The proposed law would ban all European Union animal tests into cosmetics by 2005 as well as ban the import of any new cosmetics tested on animals, even if the tests were conducted outside of the European Union.

Current products that have already been tested on animals would be grandfathered in by the law and remain available for sale or import.

The proposed law was approved by an EU parliament committee on a 42-0 vote and now moves on to the full EU parliament this month. The proposed ban on imports is a way to get around the obvious problem that by banning animal tests of cosmetics in the EU, companies will simply conduct such research elsewhere.

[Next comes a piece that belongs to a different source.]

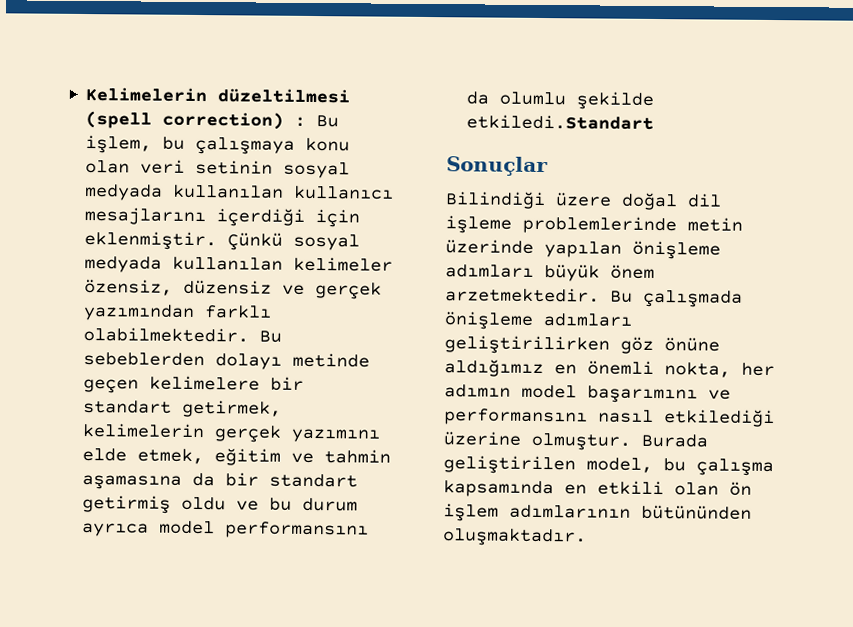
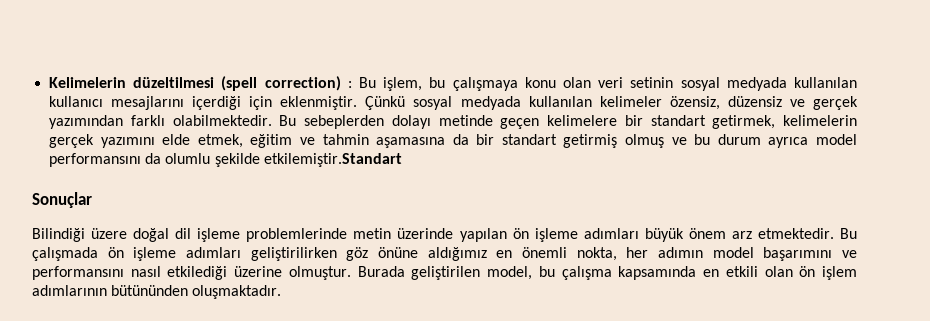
- Bu sebeblerden dolayı metinde geçen kelimelere bir standart getirmek, kelimelerin gerçek yazımını elde etmek, eğitim ve tahmin aşamasına da bir standart getirmiş oldu ve bu durum ayrıca model performansını da olumlu şekilde etkiledi.Standart
+ Bu sebeplerden dolayı metinde geçen kelimelere bir standart getirmek, kelimelerin gerçek yazımını elde etmek, eğitim ve tahmin aşamasına da bir standart getirmiş olmuş ve bu durum ayrıca model performansını da olumlu şekilde etkilemiştir.Standart
- Bilindiği üzere doğal dil işleme problemlerinde metin üzerinde yapılan önişleme adımları büyük önem arzetmektedir. Bu çalışmada önişleme adımları geliştirilirken göz önüne aldığımız en önemli nokta, her adımın model başarımını ve performansını nasıl etkilediği üzerine olmuştur.
+ Bilindiği üzere doğal dil işleme problemlerinde metin üzerinde yapılan ön işleme adımları büyük önem arz etmektedir. Bu çalışmada ön işleme adımları geliştirilirken göz önüne aldığımız en önemli nokta, her adımın model başarımını ve performansını nasıl etkilediği üzerine olmuştur.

Regardless of whether or not it is finally approved, the law almost certainly violates World Trade Organization rules which forbid such discriminatory measures against products.

The EU executive, which supports a proposal to ban testing but not to ban sales of products tested in animals, noted that, “As the test method does not have any physical effect on the product, discrimination on this basis could be considered to be contrary to WTO rules.”

Source:

Euro MPs vote to ban cosmetics tested on animals. Robin Pomeroy, Reuters, May 24, 2002.

ALF Claims It Contaminated Shampoo Bottles in New Zealand

The Frontline Information Service distributed a release from the Animal Liberation Front this week claiming that it had contaminated 38 bottles of Pantene Pro V shampoo in New Zealand. The bottles were contaminated with ammonia and hydrogen peroxide and were randomly mixed with uncontaminated bottles.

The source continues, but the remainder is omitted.